La inversión en atención primaria, en programas de promoción de la salud y las políticas de disminución del gasto farmacéutico han de convertirse en los ejes vertebradores de las reformas sanitarias en momentos de crisis. No debemos olvidar, tampoco, que la base y aposento de estas ideas habría de encuadrarse en un decidido intento de acabar con la evasión fiscal, la disminución injustificada de determinados impuestos y el clientelismo político. La solución más inteligente en términos de planificación sanitaria y reducción del déficit público pasa por:

1- Mejorar la eficiencia de la atención hospitalaria, basando la práctica clínica en criterios de excelencia y evidencia científica disponible.

2- Redistribuir la inversión sanitaria hacia una atención primaria infrapresupuestada.

3- Homogeneizar la inversión en sanidad, desarrollando presupuestos finalistas para las autonomías y estimando los principales determinantes de la evolución del gasto a este respecto.

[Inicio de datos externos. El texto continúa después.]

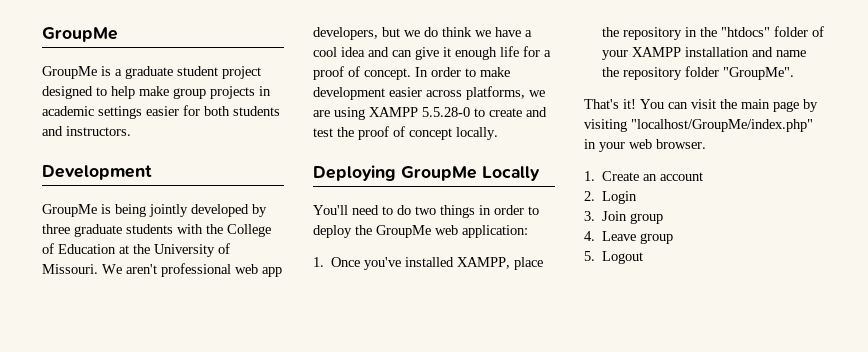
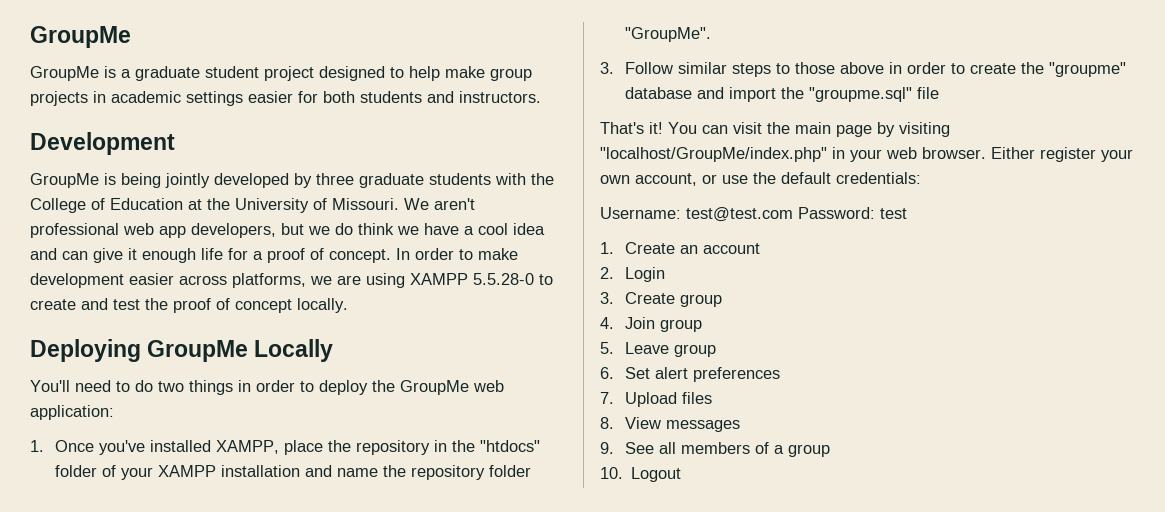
+ 3. Follow similar steps to those above in order to create the "groupme" database and import the "groupme.sql" file
+ Either register your own account, or use the default credentials:
+ Username: test@test.com Password: test
- 3. Join group
+ 3. Create group
+ 4. Join group
- 4. Leave group
+ 5. Leave group
- 5. Logout
+ 6. Set alert preferences
+ 7. Upload files
+ 8. View messages
+ 9. See all members of a group
+ 10. Logout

4- Formar a los profesionales sanitarios en un modelo asistencial que tenga en cuenta la complejidad actual del proceso de enfermar, haciendo especial hincapié en el debate sobre las fronteras legítimas de la medicina y la interdependencia de numerosos factores, incluyendo los de índole social, en este proceso.

5- Fomentar y elaborar programas de atención sociosanitaria fuera del ámbito hospitalario que puedan hacer frente de forma sostenible a los problemas de salud de la población.

Los datos que sustentan este artículo se encuentran publicados en las webs de la Plataforma por una Sanidad Pública Sostenible, de la OMS y de Eurostat.